### Work order:
For each line below, check for the word "github", then state how many lines contain it, with no other output.

*** Extracted information

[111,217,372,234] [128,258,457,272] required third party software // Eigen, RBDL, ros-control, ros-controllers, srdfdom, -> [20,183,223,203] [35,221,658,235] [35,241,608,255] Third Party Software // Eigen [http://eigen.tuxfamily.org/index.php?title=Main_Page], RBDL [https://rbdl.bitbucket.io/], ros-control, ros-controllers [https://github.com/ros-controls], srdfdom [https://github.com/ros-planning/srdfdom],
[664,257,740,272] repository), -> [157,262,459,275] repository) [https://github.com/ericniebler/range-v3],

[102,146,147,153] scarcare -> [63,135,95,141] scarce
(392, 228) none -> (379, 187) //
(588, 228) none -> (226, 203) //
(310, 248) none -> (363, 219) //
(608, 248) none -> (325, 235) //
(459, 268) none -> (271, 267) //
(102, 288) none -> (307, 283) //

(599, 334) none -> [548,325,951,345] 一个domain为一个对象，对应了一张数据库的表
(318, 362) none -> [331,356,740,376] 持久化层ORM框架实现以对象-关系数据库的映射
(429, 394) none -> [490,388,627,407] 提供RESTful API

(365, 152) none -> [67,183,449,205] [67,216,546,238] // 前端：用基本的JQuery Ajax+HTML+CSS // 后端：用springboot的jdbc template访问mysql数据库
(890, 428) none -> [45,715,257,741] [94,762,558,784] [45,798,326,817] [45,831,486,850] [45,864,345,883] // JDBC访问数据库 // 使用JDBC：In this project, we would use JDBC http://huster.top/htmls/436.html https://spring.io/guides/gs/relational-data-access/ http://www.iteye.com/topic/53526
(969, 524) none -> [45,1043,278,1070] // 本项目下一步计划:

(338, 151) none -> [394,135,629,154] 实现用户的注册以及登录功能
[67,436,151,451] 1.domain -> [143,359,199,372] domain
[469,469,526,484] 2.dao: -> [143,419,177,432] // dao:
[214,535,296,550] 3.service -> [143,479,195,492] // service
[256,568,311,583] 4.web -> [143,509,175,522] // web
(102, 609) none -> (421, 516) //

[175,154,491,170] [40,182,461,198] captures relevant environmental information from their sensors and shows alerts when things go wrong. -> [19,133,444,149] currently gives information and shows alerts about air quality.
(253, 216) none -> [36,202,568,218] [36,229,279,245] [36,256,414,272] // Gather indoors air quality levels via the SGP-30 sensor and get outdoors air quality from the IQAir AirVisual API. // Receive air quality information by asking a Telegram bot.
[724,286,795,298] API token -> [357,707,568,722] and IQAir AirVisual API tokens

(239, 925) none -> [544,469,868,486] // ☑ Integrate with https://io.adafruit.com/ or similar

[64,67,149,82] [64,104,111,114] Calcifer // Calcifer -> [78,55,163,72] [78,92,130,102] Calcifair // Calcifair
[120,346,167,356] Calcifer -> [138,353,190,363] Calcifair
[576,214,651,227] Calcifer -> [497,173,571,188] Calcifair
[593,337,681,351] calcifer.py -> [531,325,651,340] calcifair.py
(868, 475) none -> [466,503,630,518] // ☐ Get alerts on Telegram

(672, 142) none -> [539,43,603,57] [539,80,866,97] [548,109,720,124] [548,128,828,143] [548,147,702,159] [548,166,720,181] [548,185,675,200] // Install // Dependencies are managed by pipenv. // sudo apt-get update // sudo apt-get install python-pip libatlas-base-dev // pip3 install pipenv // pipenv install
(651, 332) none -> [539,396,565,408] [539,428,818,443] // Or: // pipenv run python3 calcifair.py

******

### Written reply:
2